Guided backcountry yurt trips combine winter wilderness with the comfort of a heated yurt — wood stove, bunks, and a cook. Access is typically by snowshoe or ski touring (3-8 miles), with day trips from the yurt into surrounding terrain. Popular in the Tetons, Colorado, and Utah, these trips offer a taste of winter backcountry without the full commitment of winter camping. The guided format includes avalanche awareness, route-finding, and group meals.

What Makes This Hard

The Real Challenge

The approach. Carrying a weekend pack through deep snow for 3-8 miles at altitude is harder than it sounds — especially if you're breaking trail after fresh snowfall. Snowshoe fitness is different from hiking fitness; your hip flexors and quads do double duty lifting each step. The yurt is the reward, but you have to earn it.

Where People Struggle

Underestimating the approach with a pack in snow. What takes 2 hours on a summer trail takes 4 hours in winter. People also underpack for cold — yurts are warm but the privy is outside at -15C.

Key Numbers

Approach
3-8 miles on snow
Duration
2-4 nights
Temperature
-5 to -20C
Cost
$200-$500/night
Gear Essentials
  • Snowshoes or touring skis (often available for rent from the operator)
  • Insulated water bottle — water freezes in 30 minutes at -15C
  • Extra warm layers for evenings — yurt stove cycles between hot and cooling
  • Headlamp — winter days are short, you may arrive in the dark

Terrain & Conditions

Snow-covered forest and meadow trails. Avalanche terrain may exist on day trips (guide manages risk). Temperatures -5 to -25C. Deep powder after storms. Trail may be broken or unbroken depending on timing.

How Backcountry Yurt Trip Compares

Harder than
Dog Sledding (more physical effort, self-propelled travel)
Comparable to
Snowshoeing (similar fitness, but multi-day with wilderness camping comfort)
Easier than
Ski Touring / Backcountry Skiing (guided, heated shelter, no tent)
Practical Logistics
Best time to go
January-March (reliable snowpack, cold enough for good conditions)
Permit / registration
None for guided trips.

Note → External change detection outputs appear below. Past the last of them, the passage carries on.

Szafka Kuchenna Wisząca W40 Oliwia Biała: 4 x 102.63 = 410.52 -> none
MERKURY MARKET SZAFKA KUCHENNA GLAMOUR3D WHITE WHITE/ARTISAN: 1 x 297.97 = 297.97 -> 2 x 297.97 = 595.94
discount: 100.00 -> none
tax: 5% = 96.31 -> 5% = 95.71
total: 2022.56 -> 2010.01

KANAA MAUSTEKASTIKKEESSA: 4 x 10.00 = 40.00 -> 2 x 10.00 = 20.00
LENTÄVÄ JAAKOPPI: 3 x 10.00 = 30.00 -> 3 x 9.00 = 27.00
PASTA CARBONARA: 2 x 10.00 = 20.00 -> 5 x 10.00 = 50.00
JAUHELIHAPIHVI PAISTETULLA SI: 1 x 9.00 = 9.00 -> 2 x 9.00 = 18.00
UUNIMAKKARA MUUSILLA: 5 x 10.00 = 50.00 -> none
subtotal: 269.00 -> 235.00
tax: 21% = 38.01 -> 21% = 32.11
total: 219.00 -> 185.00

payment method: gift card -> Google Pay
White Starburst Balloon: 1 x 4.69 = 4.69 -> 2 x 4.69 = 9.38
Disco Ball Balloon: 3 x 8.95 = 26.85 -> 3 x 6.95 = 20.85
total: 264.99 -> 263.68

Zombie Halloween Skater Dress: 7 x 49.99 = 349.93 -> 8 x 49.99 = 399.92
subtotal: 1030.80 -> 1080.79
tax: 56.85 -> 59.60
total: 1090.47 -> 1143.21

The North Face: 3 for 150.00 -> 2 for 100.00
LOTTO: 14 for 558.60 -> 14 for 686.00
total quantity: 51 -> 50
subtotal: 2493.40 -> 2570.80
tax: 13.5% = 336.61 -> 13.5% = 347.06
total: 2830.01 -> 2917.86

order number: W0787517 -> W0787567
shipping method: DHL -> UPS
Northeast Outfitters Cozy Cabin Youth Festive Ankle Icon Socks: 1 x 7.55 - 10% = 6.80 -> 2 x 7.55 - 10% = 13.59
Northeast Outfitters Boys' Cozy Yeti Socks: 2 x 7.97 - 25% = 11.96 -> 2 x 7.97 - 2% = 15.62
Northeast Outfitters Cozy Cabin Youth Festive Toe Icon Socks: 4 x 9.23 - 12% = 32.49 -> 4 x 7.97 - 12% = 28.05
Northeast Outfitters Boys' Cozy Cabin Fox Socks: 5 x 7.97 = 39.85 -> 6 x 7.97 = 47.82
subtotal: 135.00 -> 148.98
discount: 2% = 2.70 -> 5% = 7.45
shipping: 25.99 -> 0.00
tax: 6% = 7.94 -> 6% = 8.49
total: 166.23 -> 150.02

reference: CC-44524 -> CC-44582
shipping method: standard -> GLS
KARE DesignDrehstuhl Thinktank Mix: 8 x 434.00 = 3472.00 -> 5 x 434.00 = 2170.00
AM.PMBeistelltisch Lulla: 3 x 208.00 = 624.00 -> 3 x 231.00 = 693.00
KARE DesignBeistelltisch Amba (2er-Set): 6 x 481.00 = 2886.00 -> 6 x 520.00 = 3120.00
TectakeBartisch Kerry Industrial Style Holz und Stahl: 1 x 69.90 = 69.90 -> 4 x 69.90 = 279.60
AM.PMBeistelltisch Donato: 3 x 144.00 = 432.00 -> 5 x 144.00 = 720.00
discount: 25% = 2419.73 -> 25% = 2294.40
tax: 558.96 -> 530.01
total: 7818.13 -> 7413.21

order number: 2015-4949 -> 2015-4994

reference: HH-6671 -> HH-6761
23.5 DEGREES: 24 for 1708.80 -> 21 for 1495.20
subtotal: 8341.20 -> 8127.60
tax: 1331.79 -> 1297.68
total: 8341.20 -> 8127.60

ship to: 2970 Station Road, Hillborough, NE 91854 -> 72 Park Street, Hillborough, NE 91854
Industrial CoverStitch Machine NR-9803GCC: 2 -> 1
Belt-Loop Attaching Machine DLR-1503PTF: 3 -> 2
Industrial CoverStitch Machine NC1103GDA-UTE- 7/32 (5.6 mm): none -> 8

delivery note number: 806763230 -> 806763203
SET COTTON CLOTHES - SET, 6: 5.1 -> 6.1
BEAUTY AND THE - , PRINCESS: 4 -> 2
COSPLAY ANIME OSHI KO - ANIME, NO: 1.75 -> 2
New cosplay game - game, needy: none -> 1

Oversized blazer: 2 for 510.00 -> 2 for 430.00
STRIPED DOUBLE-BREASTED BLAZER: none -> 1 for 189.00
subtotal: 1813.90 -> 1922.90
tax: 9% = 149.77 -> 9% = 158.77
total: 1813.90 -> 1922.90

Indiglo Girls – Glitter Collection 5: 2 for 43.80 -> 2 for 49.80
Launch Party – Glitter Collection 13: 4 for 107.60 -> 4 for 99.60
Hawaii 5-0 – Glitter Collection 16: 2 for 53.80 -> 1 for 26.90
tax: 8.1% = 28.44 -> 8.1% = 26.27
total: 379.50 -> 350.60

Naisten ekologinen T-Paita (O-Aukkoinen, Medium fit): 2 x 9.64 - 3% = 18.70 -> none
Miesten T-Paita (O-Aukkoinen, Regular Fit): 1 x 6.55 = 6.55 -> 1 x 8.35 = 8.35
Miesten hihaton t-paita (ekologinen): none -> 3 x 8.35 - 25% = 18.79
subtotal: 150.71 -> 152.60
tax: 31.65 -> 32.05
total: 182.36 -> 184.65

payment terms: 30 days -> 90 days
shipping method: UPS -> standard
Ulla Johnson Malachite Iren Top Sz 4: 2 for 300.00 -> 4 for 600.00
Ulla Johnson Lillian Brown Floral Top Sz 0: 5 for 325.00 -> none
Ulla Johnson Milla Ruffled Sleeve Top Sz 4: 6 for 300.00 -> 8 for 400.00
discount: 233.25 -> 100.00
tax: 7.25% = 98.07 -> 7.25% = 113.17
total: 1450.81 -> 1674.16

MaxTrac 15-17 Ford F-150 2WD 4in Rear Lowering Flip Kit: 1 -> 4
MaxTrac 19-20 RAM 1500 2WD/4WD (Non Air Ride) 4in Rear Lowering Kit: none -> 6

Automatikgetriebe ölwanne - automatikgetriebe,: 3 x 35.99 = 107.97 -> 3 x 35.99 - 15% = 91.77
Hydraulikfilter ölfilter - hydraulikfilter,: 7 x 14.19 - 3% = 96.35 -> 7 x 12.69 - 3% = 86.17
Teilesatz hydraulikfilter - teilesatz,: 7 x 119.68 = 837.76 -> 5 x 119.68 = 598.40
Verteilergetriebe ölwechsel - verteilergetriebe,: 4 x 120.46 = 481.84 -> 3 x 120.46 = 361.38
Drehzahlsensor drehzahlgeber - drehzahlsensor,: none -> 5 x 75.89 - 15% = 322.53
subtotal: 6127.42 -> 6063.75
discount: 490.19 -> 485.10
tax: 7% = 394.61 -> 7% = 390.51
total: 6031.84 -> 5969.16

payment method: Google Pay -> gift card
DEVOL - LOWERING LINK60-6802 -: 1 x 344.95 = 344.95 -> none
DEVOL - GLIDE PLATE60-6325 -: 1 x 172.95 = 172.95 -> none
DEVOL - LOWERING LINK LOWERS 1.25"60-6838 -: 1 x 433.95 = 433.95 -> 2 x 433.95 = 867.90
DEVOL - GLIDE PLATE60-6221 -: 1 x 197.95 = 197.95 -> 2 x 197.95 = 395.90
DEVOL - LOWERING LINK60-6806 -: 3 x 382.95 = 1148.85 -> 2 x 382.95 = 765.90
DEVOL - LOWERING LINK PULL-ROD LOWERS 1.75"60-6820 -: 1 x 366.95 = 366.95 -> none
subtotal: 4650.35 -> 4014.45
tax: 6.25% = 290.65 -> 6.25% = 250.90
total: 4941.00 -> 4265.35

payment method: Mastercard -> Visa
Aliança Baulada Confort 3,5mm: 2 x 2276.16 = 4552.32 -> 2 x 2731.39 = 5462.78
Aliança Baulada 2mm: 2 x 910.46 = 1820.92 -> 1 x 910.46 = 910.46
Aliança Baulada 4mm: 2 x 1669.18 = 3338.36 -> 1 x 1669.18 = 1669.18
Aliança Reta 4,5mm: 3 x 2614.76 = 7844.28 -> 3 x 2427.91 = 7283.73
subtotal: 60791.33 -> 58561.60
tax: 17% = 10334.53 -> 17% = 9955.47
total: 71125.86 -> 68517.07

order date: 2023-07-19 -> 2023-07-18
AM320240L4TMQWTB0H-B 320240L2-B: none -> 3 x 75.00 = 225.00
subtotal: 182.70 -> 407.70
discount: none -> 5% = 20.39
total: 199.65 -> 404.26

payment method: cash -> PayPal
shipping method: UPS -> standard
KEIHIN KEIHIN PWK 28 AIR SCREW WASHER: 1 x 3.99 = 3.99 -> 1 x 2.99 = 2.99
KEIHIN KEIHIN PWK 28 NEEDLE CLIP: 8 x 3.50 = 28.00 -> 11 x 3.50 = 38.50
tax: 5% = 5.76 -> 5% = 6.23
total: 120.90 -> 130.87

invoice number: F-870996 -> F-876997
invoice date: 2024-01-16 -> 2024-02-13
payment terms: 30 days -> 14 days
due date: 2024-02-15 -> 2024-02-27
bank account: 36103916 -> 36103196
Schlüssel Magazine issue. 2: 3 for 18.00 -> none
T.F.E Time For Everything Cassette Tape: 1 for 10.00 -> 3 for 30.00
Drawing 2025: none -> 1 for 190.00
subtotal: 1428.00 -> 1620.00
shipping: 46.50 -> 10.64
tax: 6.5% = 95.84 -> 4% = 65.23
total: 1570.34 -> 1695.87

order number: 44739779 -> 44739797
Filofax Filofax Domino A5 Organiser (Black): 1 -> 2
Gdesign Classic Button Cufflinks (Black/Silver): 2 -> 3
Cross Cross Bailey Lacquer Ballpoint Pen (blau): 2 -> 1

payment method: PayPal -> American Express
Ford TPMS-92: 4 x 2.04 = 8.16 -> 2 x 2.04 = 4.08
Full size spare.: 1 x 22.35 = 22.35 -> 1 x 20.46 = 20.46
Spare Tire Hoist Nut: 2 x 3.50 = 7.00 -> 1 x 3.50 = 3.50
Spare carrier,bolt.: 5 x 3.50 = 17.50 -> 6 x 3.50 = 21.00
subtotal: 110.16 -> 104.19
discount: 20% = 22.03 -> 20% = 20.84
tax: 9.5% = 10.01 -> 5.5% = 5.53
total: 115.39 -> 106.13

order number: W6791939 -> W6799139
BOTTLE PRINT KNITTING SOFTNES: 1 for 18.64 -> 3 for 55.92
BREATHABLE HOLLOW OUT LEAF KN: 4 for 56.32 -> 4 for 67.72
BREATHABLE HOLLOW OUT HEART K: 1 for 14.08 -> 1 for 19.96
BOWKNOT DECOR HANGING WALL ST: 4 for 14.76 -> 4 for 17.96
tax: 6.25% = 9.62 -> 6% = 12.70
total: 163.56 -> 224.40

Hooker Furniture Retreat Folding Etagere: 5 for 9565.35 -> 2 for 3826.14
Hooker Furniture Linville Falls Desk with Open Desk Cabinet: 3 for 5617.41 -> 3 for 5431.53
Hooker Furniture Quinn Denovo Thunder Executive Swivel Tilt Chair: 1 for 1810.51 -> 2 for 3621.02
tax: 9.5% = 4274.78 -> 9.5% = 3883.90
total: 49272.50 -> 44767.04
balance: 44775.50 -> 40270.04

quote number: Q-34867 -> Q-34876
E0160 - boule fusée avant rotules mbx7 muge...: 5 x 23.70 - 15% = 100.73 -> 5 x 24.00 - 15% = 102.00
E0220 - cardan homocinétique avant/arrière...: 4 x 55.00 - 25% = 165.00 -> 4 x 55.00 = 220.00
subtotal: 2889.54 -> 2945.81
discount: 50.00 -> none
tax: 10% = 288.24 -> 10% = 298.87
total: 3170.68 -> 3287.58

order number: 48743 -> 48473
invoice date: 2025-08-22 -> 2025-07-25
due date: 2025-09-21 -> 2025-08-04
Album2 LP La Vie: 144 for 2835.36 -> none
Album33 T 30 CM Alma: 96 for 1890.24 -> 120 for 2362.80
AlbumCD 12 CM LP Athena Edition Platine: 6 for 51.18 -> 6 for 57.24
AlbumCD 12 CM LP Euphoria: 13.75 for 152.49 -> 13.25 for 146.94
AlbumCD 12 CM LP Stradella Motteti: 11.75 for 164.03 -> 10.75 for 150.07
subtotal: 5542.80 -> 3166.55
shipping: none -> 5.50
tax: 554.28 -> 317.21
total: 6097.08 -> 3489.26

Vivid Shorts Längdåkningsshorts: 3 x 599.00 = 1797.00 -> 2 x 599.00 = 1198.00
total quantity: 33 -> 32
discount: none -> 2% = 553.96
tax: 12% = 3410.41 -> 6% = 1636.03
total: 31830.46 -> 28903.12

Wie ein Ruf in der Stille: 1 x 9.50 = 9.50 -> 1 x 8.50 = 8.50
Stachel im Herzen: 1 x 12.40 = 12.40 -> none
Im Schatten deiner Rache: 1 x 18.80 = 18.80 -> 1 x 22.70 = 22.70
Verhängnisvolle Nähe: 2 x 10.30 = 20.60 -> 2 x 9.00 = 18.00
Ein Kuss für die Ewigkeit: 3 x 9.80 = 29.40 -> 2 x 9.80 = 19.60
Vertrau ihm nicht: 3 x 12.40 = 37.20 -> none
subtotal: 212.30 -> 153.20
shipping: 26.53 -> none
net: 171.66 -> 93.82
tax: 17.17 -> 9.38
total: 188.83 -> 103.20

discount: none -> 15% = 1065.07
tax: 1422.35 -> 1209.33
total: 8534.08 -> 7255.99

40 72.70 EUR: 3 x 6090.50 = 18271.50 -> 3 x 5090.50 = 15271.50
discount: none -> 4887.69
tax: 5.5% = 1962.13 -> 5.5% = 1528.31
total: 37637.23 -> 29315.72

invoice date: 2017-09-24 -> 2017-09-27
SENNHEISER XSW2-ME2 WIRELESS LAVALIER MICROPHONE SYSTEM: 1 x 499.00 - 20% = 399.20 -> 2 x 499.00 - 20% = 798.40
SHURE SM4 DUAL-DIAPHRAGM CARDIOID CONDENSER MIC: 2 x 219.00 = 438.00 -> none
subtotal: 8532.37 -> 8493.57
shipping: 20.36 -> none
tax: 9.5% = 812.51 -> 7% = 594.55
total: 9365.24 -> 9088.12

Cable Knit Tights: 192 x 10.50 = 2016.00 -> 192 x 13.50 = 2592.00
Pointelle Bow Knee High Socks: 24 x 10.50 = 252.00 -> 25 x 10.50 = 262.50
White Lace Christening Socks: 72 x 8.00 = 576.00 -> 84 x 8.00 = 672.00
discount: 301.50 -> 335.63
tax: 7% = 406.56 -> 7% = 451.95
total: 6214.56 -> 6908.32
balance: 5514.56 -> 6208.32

Self-guided yurt reservations through the operating system.
Getting there
Teton yurts: drive from Driggs/Tetonia ID. Colorado: varies by system.
Accommodation
Heated yurt with bunks, wood stove, and cooking facilities. Bring sleeping bag.
Typical cost
$200-$500/night (yurt rental); $400-$800/person guided (food, guide, transport)
Guide
Recommended for first-timers. Includes avalanche awareness and route-finding.

Prerequisites

Complete these adventures first to build the fitness, skills, and experience this adventure demands.

Snowshoeing

Snowshoe fitness and winter travel skills prepare you for the backcountry approach.

Booking Info

Book 3+ months ahead

Popular yurt systems (Teton, Tenth Mountain) book out by November for winter season. Book 3-4 months ahead.